アイルランドのワーキングクラスの家を出たから中年男性が主人公。著者のデビュー作から3作目で、本作も警察官繋がり。次作も、主人公は本作で登場する刑事。

フランクは19歳の時、町一番の美女で同い年のロージーに誘われ、ふたりでこっそり町を出る約束をする。夢を叶えるため。二人の交際は彼女の父親に反対されていたせいで、いったん別れたことになっていた。
深夜、待ち合わせの時間に彼女は来ない。廃屋に行くと、ひとりで旅立つというメモが。明け方まで待って、フランクも一人で町を出る。

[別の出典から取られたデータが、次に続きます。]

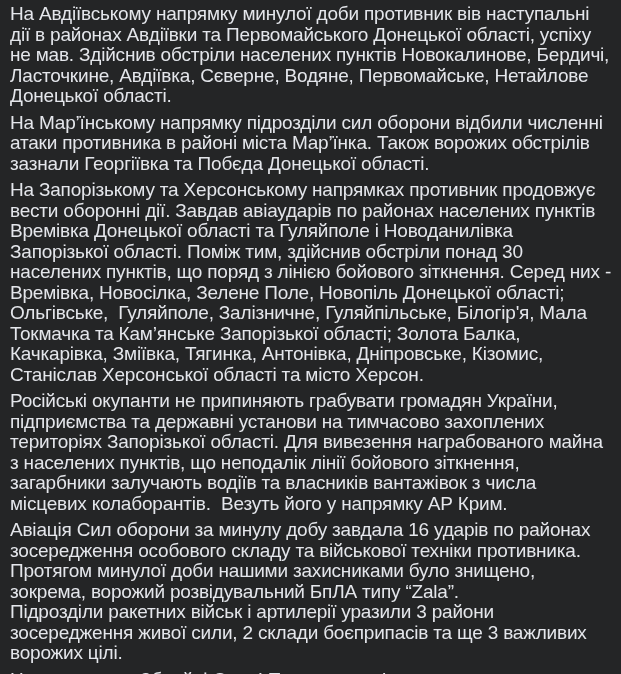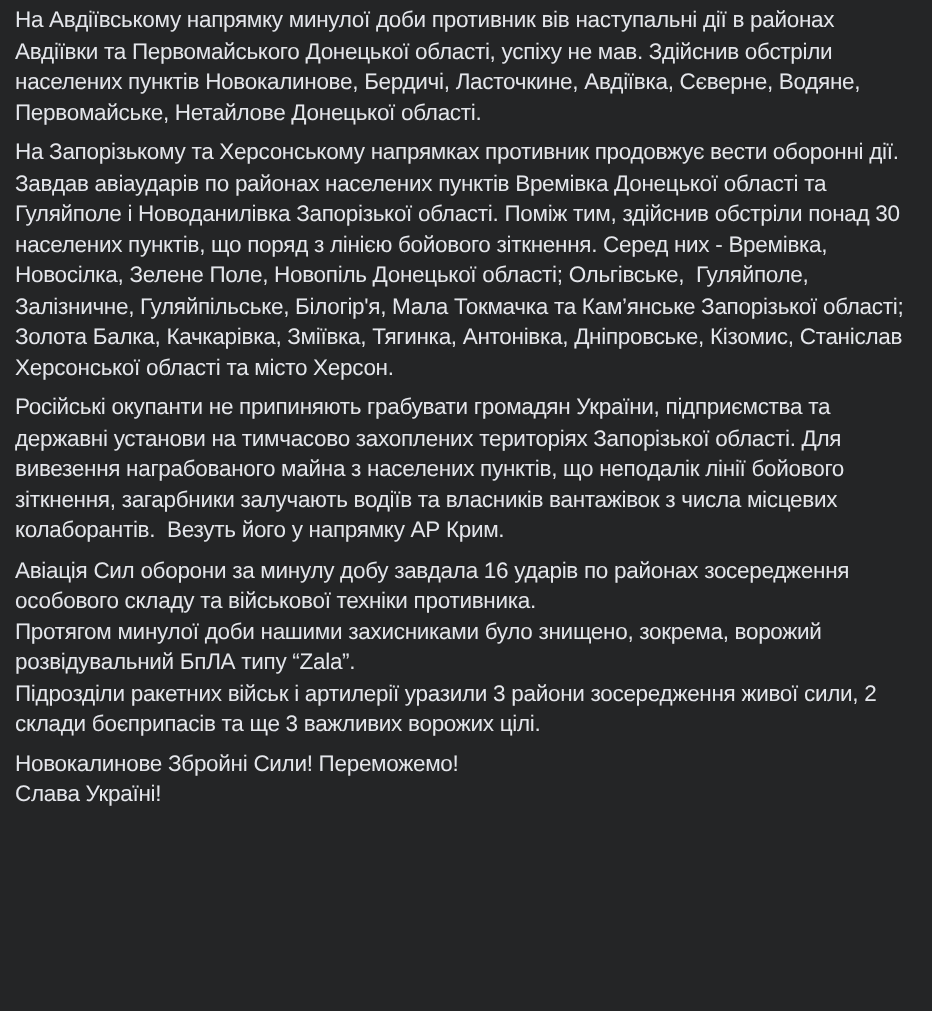--- a/index.html
+++ b/index.html
@@ -18,7 +18,7 @@
   .post-text p {
     margin: 0 0 6px 0;
     font-family: "Liberation Sans", "DejaVu Sans", sans-serif;
-    font-size: 15px;
+    font-size: 19px;
     line-height: 20.5px;
     letter-spacing: -0.2px;
     color: #e4e6eb;

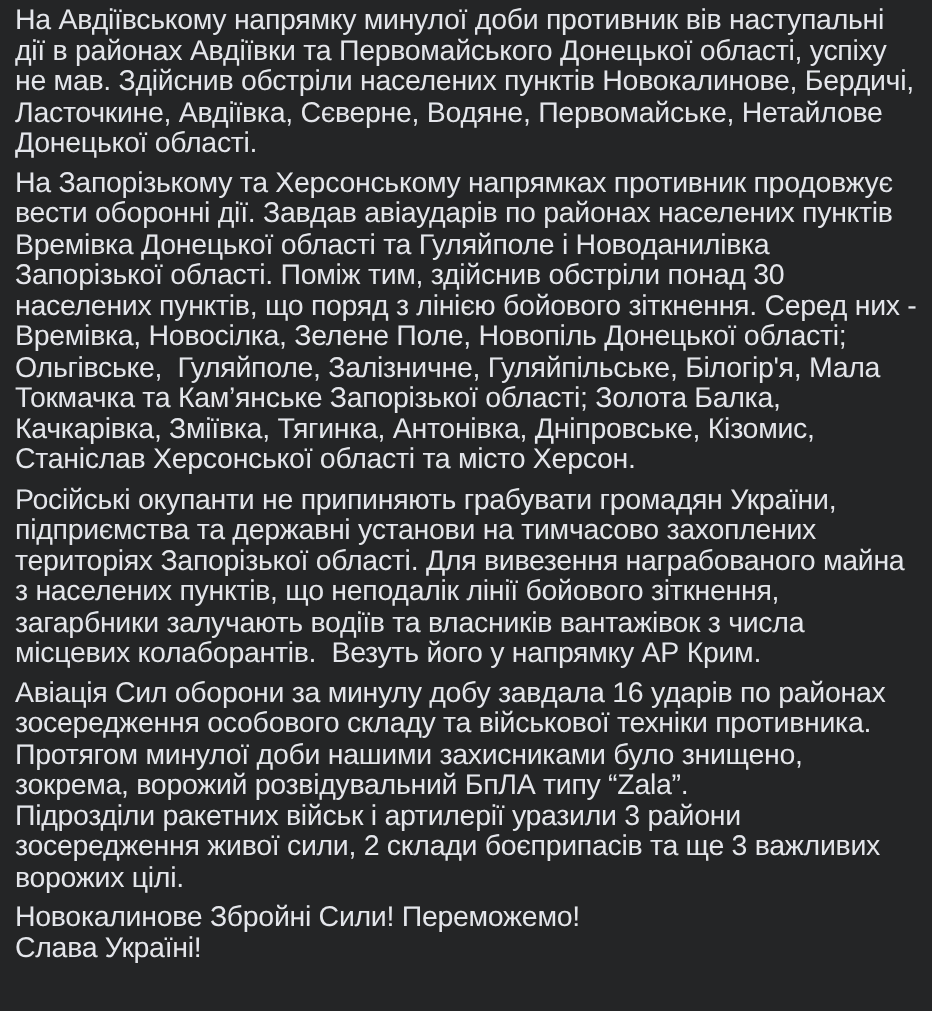--- a/index.html
+++ b/index.html
@@ -35,6 +35,7 @@
 <div class="post-surface">
   <div class="post-text">
     <p>На Авдіївському напрямку минулої доби противник вів наступальні дії в районах Авдіївки та Первомайського Донецької області, успіху не мав. Здійснив обстріли населених пунктів Новокалинове, Бердичі, Ласточкине, Авдіївка, Сєверне, Водяне, Первомайське, Нетайлове Донецької області.</p>
+    <p>На Мар’їнському напрямку підрозділи сил оборони відбили численні атаки противника в районі міста Мар’їнка. Також ворожих обстрілів зазнали Георгіївка та Побєда Донецької області.</p>
     <p>На Запорізькому та Херсонському напрямках противник продовжує вести оборонні дії. Завдав авіаударів по районах населених пунктів Времівка Донецької області та Гуляйполе і Новоданилівка Запорізької області. Поміж тим, здійснив обстріли понад 30 населених пунктів, що поряд з лінією бойового зіткнення. Серед них - Времівка, Новосілка, Зелене Поле, Новопіль Донецької області; Ольгівське,  Гуляйполе, Залізничне, Гуляйпільське, Білогір'я, Мала Токмачка та Кам’янське Запорізької області; Золота Балка, Качкарівка, Зміївка, Тягинка, Антонівка, Дніпровське, Кізомис, Станіслав Херсонської області та місто Херсон.</p>
     <p>Російські окупанти не припиняють грабувати громадян України, підприємства та державні установи на тимчасово захоплених територіях Запорізької області. Для вивезення награбованого майна з населених пунктів, що неподалік лінії бойового зіткнення, загарбники залучають водіїв та власників вантажівок з числа місцевих колаборантів.  Везуть його у напрямку АР Крим.</p>
     <p>Авіація Сил оборони за минулу добу завдала 16 ударів по районах зосередження особового складу та військової техніки противника.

22年後、バツイチのフランクが一人娘のホリーと週末過ごすため、ホリーを連れて自宅に戻ると、留守番電話にメッセージが。通常、仕事仲間や周りのひとは携帯に連絡するので、実家でなにかあったかと嫌な予感がする。
予感は当たり、電話をかけてきたのは唯一連絡を取っていた妹からで、すぐ来てくれという。娘をふたたび元妻のところに送り、22年ぶりに実家に帰ると、廃屋からロージーのトランクが見つかったという。

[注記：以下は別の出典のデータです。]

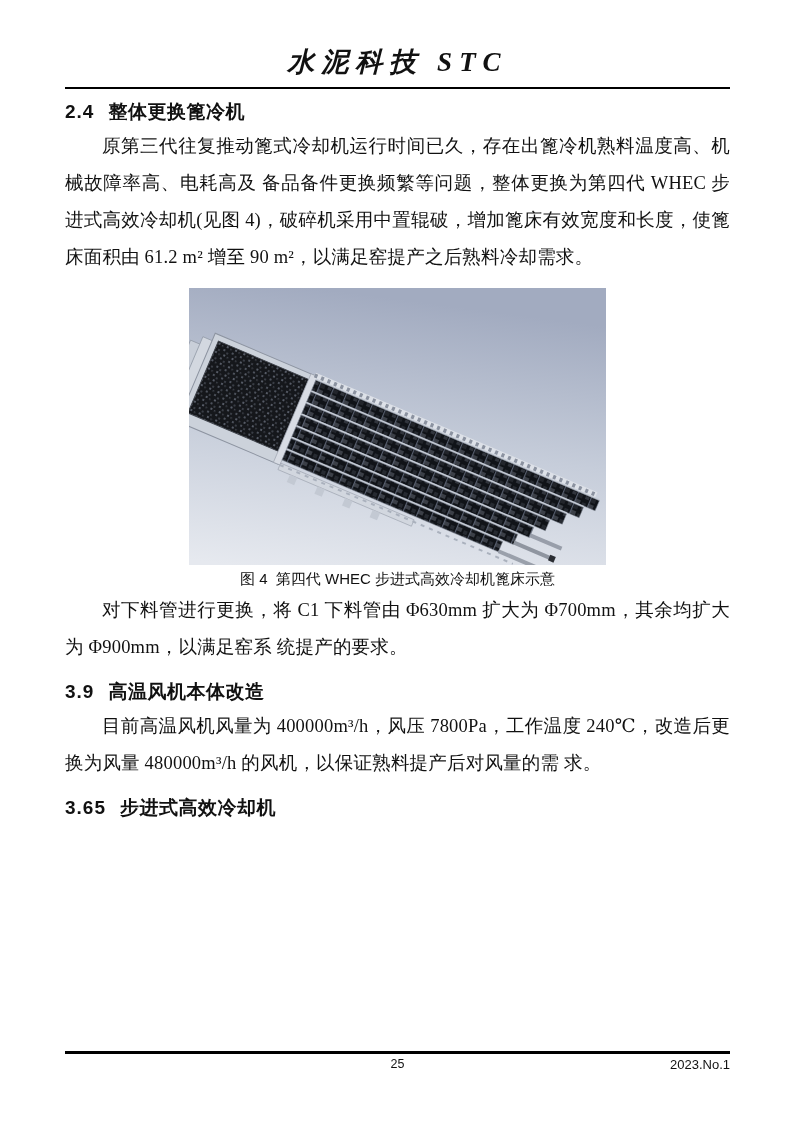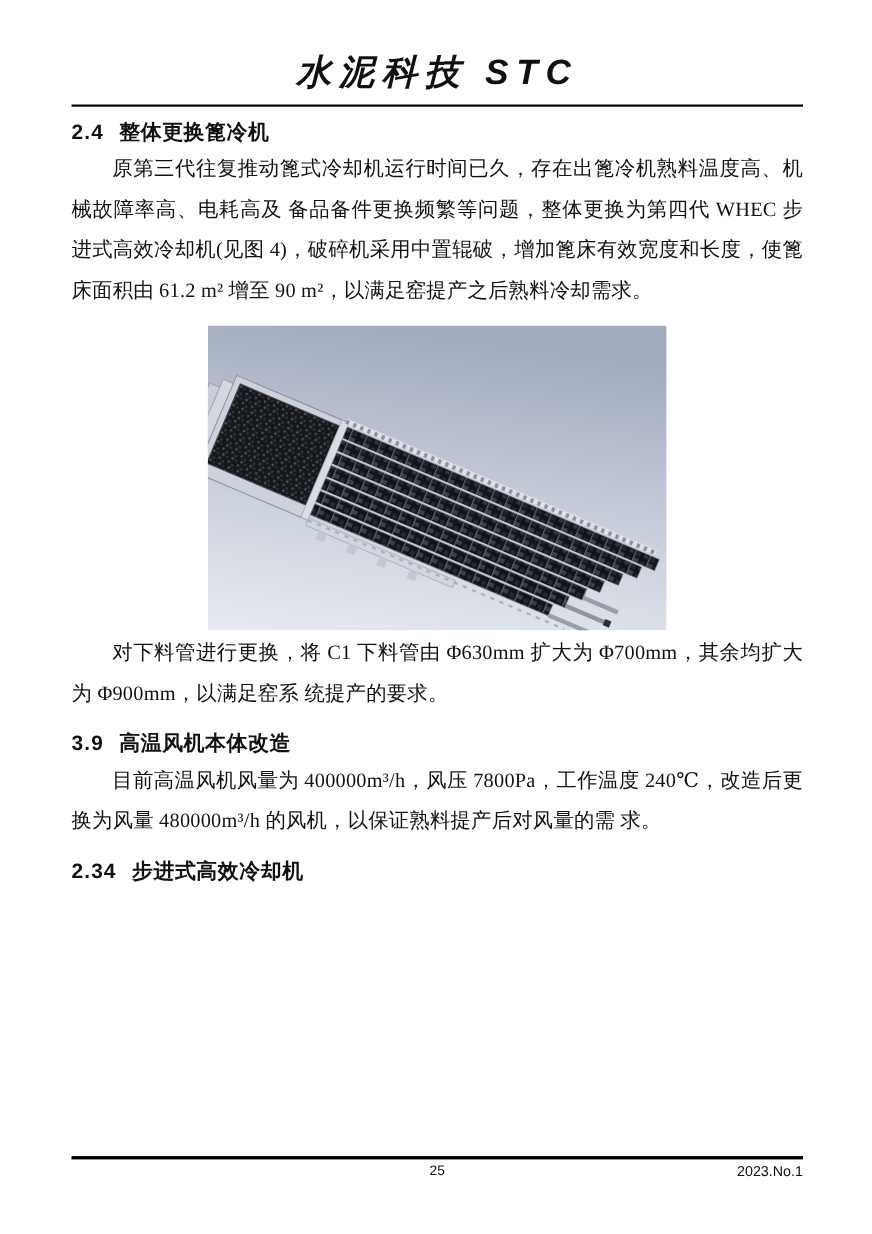--- a/index.html
+++ b/index.html
@@ -24,11 +24,11 @@
     text-align: center;
   }
   .doc-title {
-    font-size: 32px;
+    font-size: 27px;
     font-style: italic;
     font-weight: 600;
     letter-spacing: 7px;
-    font-family: Liberation Sans, sans-serif;
+    font-family: Liberation Serif, serif;
   }
   .header-rule {
     margin-top: 7px;

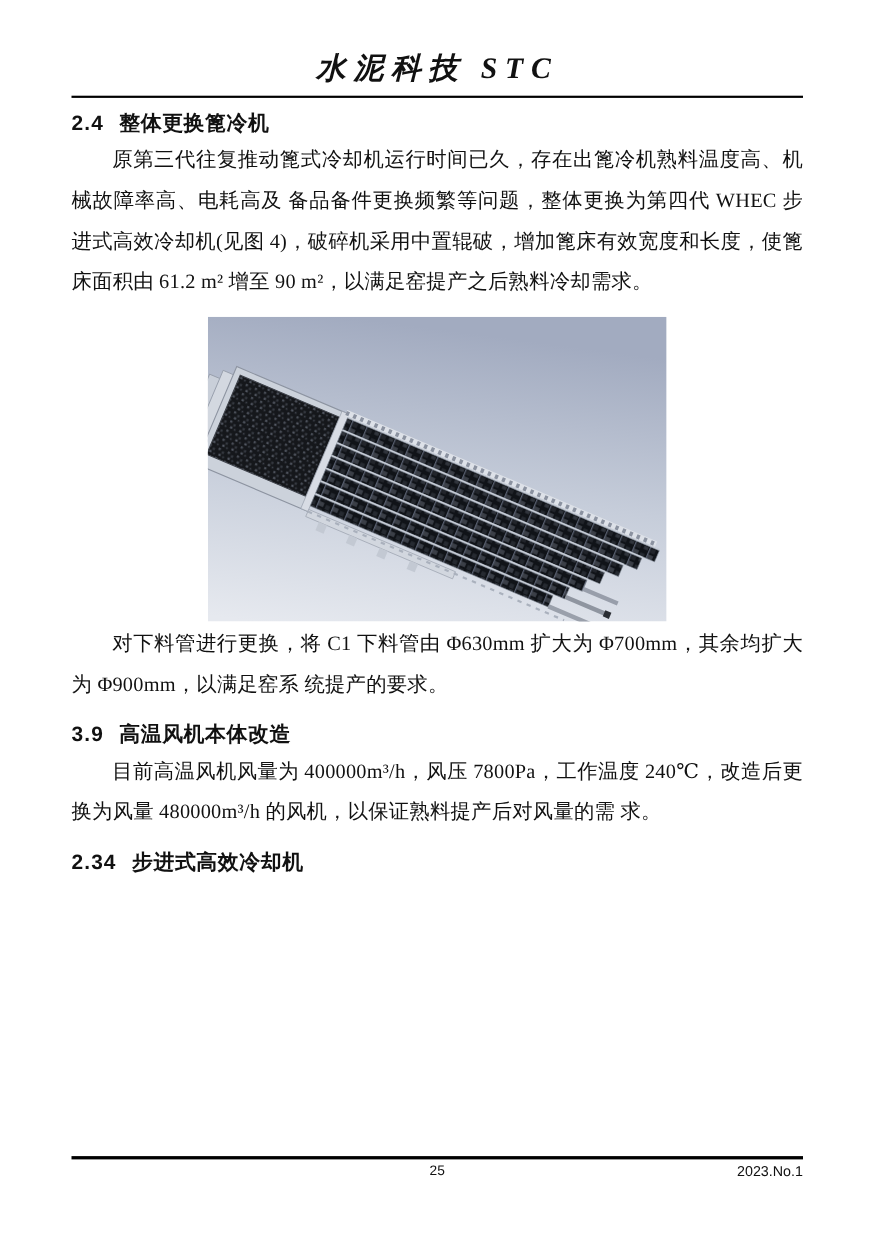--- a/index.html
+++ b/index.html
@@ -174,6 +174,7 @@
           <line x1="107" y1="86" x2="360" y2="86" stroke="#aab1bd" stroke-width="2" stroke-dasharray="4 5"></line>
         </g>
       </svg>
+      <figcaption class="figure-caption">图 4  第四代 WHEC 步进式高效冷却机篦床示意</figcaption>
     </figure>
 
 

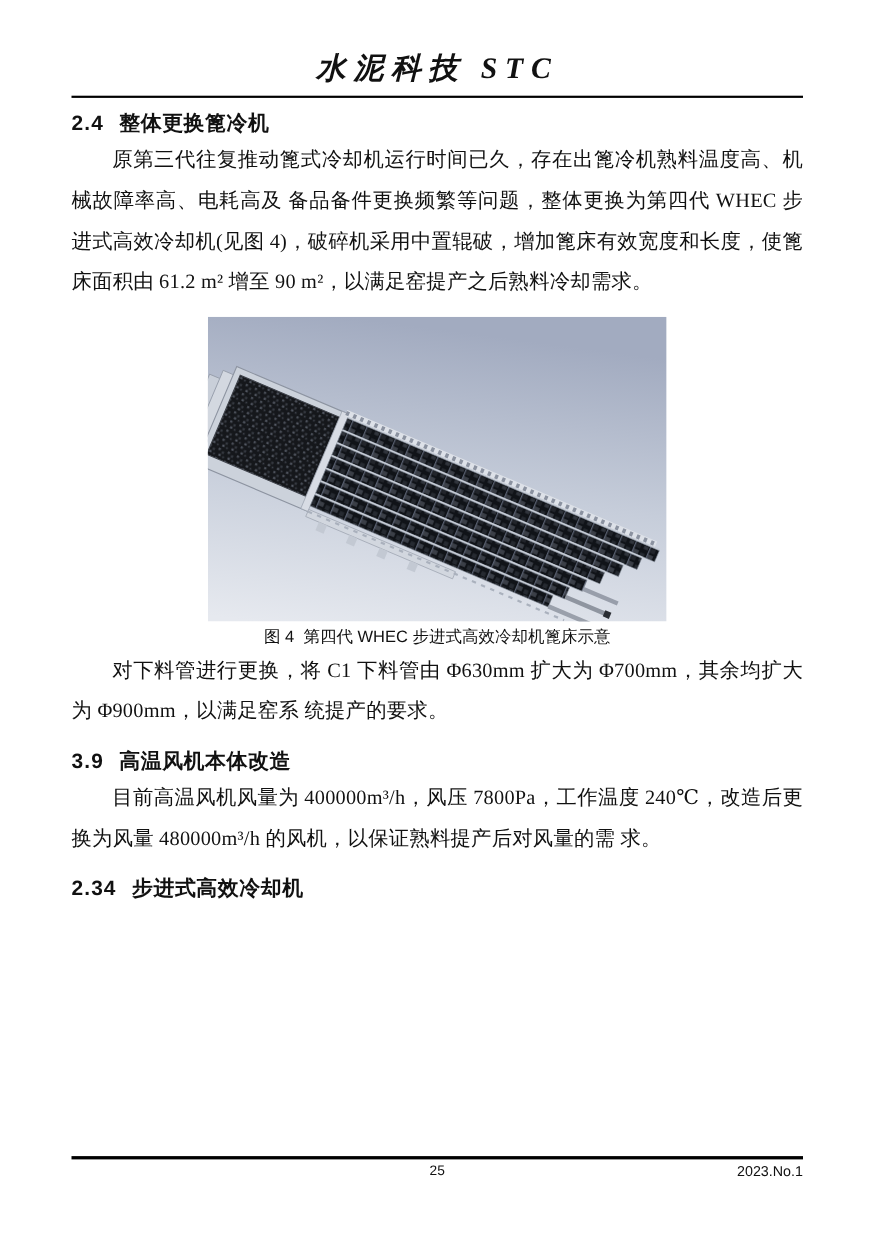--- a/index.html
+++ b/index.html
@@ -183,7 +183,7 @@
     <h2 class="section-heading" style="margin-top:13px;"><span class="sec-num">3.9</span><span>高温风机本体改造</span></h2>
     <p class="body-text">目前高温风机风量为 400000m³/h，风压 7800Pa，工作温度 240℃，改造后更换为风量 480000m³/h 的风机，以保证熟料提产后对风量的需 求。</p>
 
-    <h2 class="section-heading" style="margin-top:13px;"><span class="sec-num">2.34</span><span>步进式高效冷却机</span></h2>
+    <h2 class="section-heading" style="margin-top:13px;"><span class="sec-num">3.65</span><span>步进式高效冷却机</span></h2>
 
   </div>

その後、廃屋の地下で女性の遺体が見つかり、警察学校で同期だった殺人課のスコーチャーが担当することになる。が、フランクも個人的に捜査していくうちに、弟も事故で亡くなる。フランクは事故死ではないと思い、さらに調査を進めて…。


アイルランドのワーキングクラスの格差、やっかいな父親の世話と兄弟間の軋轢、絶対的な影響力のある特別な女性。
上下2冊は少々長過ぎで、ちょっとだけ長い1冊のほうがよかったかも。

フランクには兄姉弟妹がいて、階段にみんなが座って話すシーンや家族間のイメージは、ジェイソン・ステイサム主演のイギリスが舞台の映画の、ワーキングクラスの家の様子を想起。
本作は過去が80年代、現在が2000年代の設定なんだけど、それよりもっと古い印象。家父長制のせいか。